The Academic Center for Law and Science
- Former names: Sha'arei Mishpat College, Sha'arei Mishpat Academic Center
- Type: Private
- Established: 1995
- President: Professor Aviad Hacohen
- Location: Hod HaSharon, Israel
- Website: www.mishpat.ac.il

= Academic Center for Law and Science =

College in Hod HaSharon, Israel

The Academic Center for Law and Science (המרכז האקדמי שערי מדע ומשפט), previously Sha'arei Mishpat Academic Center and earlier Sha'arei Mishpat College is a private college in Hod HaSharon, Israel. It was established in 1995. Justice Prof. Menachem Elon was its founder and president for the first eight years of its existence.

The Academic Center of Law and Science offers undergraduate (LLB) and graduate (LLM) degrees in Law, and undergraduate degrees (BA) in accounting; Public administration, government and Law (BA); and administration of health systems.

==Law school==

The head of the School of Law is Professor Aviad Hacohen, who from October 2017 serves as the Academic Center's president.

==Legal clinics==
The Law School legal clinics provide the students with practical experience, combined with theoretical background.

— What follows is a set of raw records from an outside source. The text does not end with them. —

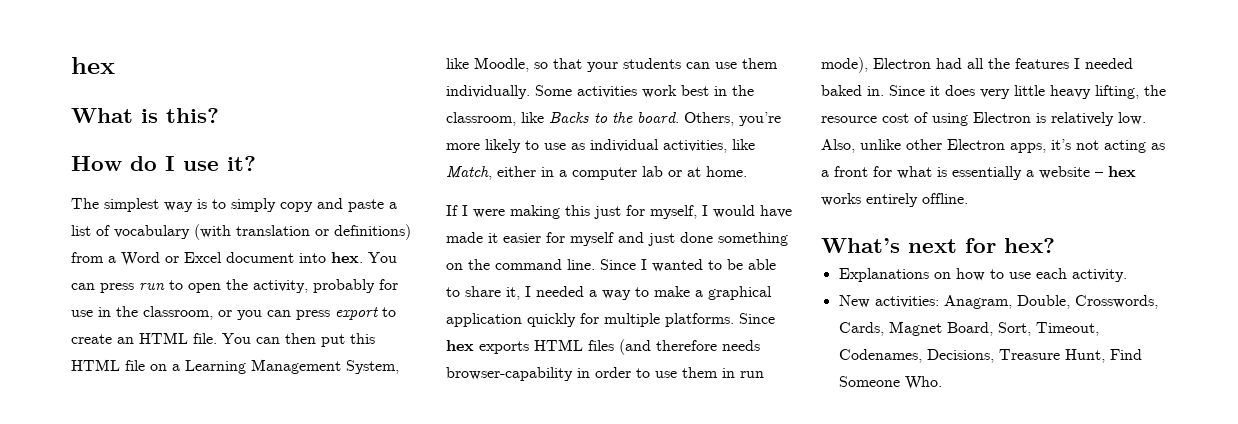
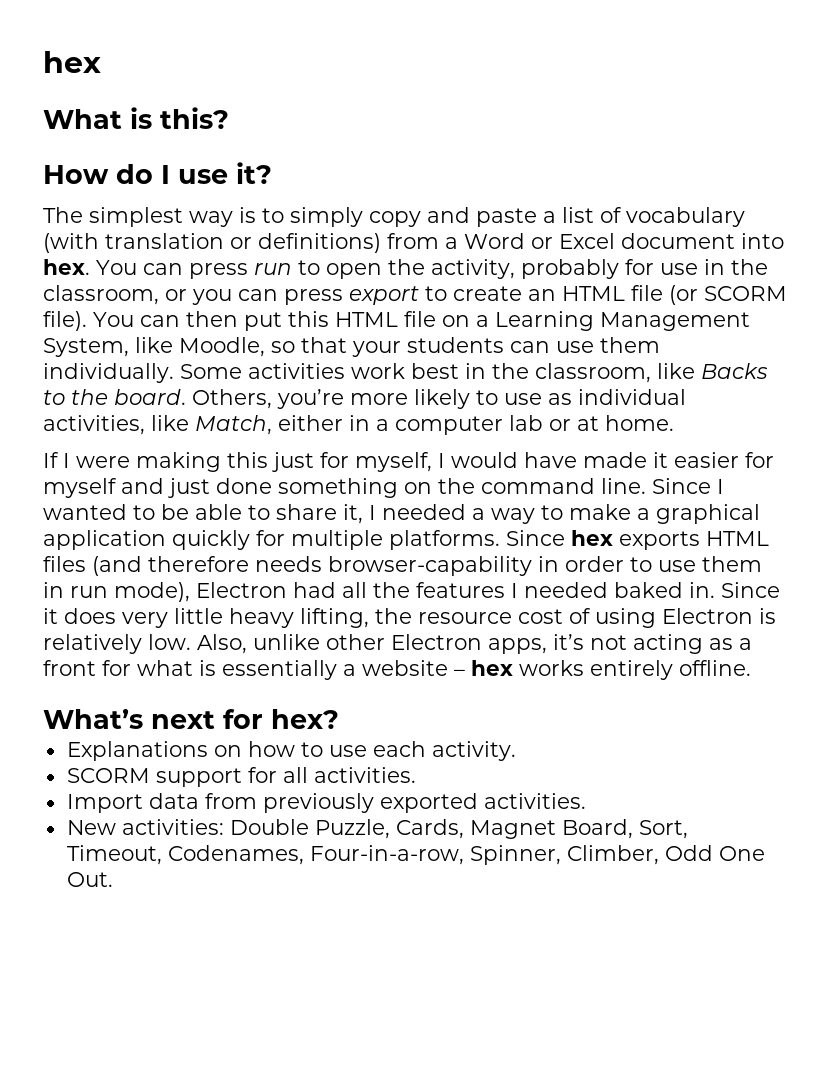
- You can press run to open the activity, probably for use in the classroom, or you can press export to create an HTML file.
+ You can press run to open the activity, probably for use in the classroom, or you can press export to create an HTML file (or SCORM file).
+ SCORM support for all activities.
+ Import data from previously exported activities.
- New activities: Anagram, Double, Crosswords, Cards, Magnet Board, Sort, Timeout, Codenames, Decisions, Treasure Hunt, Find Someone Who.
+ New activities: Double Puzzle, Cards, Magnet Board, Sort, Timeout, Codenames, Four-in-a-row, Spinner, Climber, Odd One Out.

The clinics are held as a year-long course, and entitle participants to receive study credits. Participants deal with the following issues:
1. Legal Assistance and Practice: Students work in community centers which assist those of limited means. Assistance is given in civil law issues such as contracts and small claims.
2. Enforcement of Debts: Students work in Execution of Judgments Office, assisting both debtors and judgment creditors.
3. Assistance to Bereaved Families, Disabled Veterans and Victims of Hostilities: Students collaborating with relevant aid organizations, assisting those seeking legal information and help.
4. The Rights of Persons with Special Needs: Students assist persons with special needs in a variety of fields including welfare, health, education, national insurance, housing, accessibility, etc.
5. Environmental Law: Students collaborate with environmental organizations and legal divisions of local authorities.
6. The Hotline for Governmental Integrity: Students deal with information received from the public regarding allegations of governmental corruption and improper administration.
7. Representation of Criminal Defendants, Suspects & Prisoners: Students collaborate with the Public Defender's Office, taking part in court sessions, jail visits etc.
8. Urban Renewal Clinic: Enables the students to thoroughly study and apply the Urban Renewal Plan 38 on reinforcement and reconstruction.
9. Assistance to Victims of Sexual crimes: This clinic comprises a thorough study of the theory and practice of sexual assault and its implications.

==Law reviews==

The law school publishes two law reviews in Hebrew: "Sha'arei Mishpat" ("Gates of Law") and "Mishpacha Bamishpat" (Family in the Law").

==School of Accounting==

The Head of School of Accounting is Professor Nissim Aranya.

==Interdisciplinary School of Administration, Governance and Law==

The head of the Interdisciplinary School of Administration, Governance and Law is Professor Avi Diskin.

==School of Health Sciences==

The head of the School of Health Sciences is Professor Benjamin Sredni.